Real Analysis – Proving Almost Equal Functions Are Equal

measure-theoryreal-analysis

I am trying to show that if $f$ and $g$ are continuous functions on $[a, b]$ and if $f=g$ a.e. on $[a, b]$, then, in fact, $f=g$ on $[a, b]$. Also would a similar assertion be true if $[a, b]$ was replaced by a general measurable set $E$ ?
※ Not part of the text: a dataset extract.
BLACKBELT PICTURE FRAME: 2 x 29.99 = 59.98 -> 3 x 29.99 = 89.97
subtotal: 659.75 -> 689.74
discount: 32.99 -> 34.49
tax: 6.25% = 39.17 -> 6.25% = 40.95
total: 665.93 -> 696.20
Some thoughts towards the proof

  1. Since $f$ and $g$ are continuous functions, so for all open sets $O$ and $P$ in $f$ and $g$'s ranges respectfully the sets $f^{-1}\left(O\right) $ and $g^{-1}\left(P\right) $ are open.
  2. Also since $f=g$ a.e. on $[a, b]$ I am guessing here implies their domains and ranges are equal almost everywhere(or except in the set with measure zero).
    $$m(f^{-1}\left(O\right) – g^{-1}\left(P\right)) = 0$$

I am not so sure if i can think of clear strategy to pursue here. Any help would be much appreciated.
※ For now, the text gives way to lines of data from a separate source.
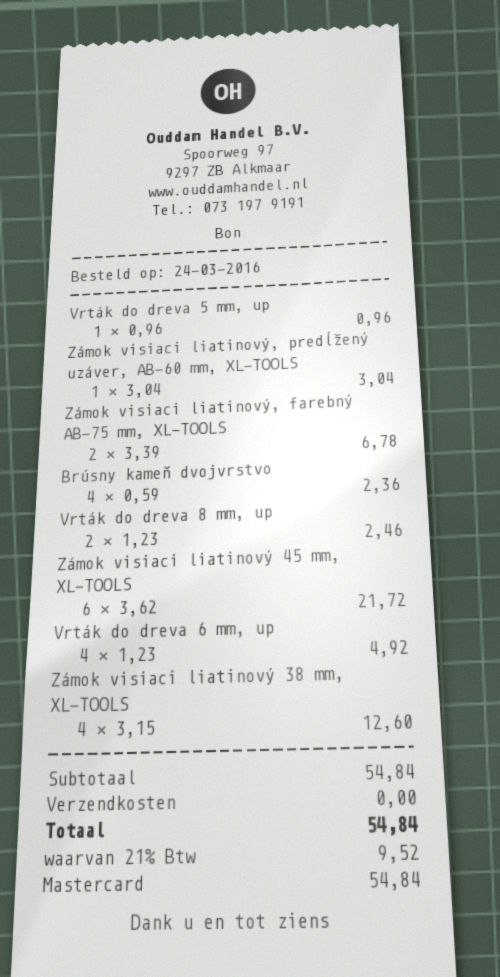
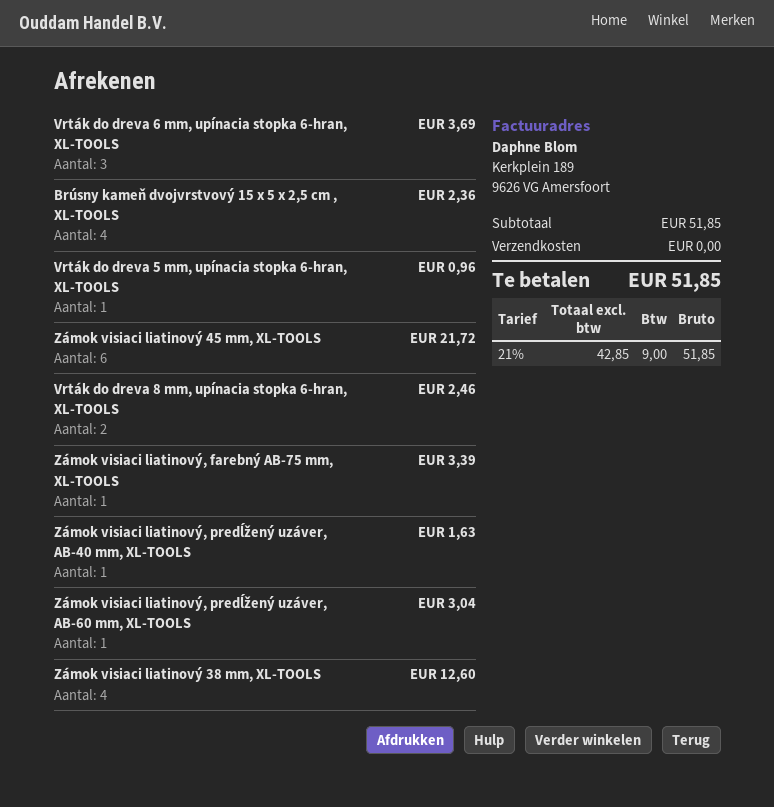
Zámok visiaci liatinový, farebný AB-75 mm, XL-TOOLS: 2 for 6.78 -> 1 for 3.39
Vrták do dreva 6 mm, up: 4 for 4.92 -> 3 for 3.69
Zámok visiaci liatinový, predĺžený uzáver, AB-40 mm, XL-TOOLS: none -> 1 for 1.63
subtotal: 54.84 -> 51.85
tax: 21% = 9.52 -> 21% = 9.00
total: 54.84 -> 51.85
Also i would be great full you could point out any other general assertions which if established would prove two functions are the same under any domain or range specification conditions.

Cheers.

Best Answer

The set $\{x\mid f(x)\neq g(x)\}$ is open (it's $(f-g)^{—1}(\Bbb R\setminus\{0\})$), and of measure $0$. It's necessarily empty, otherwise it would contain an open interval.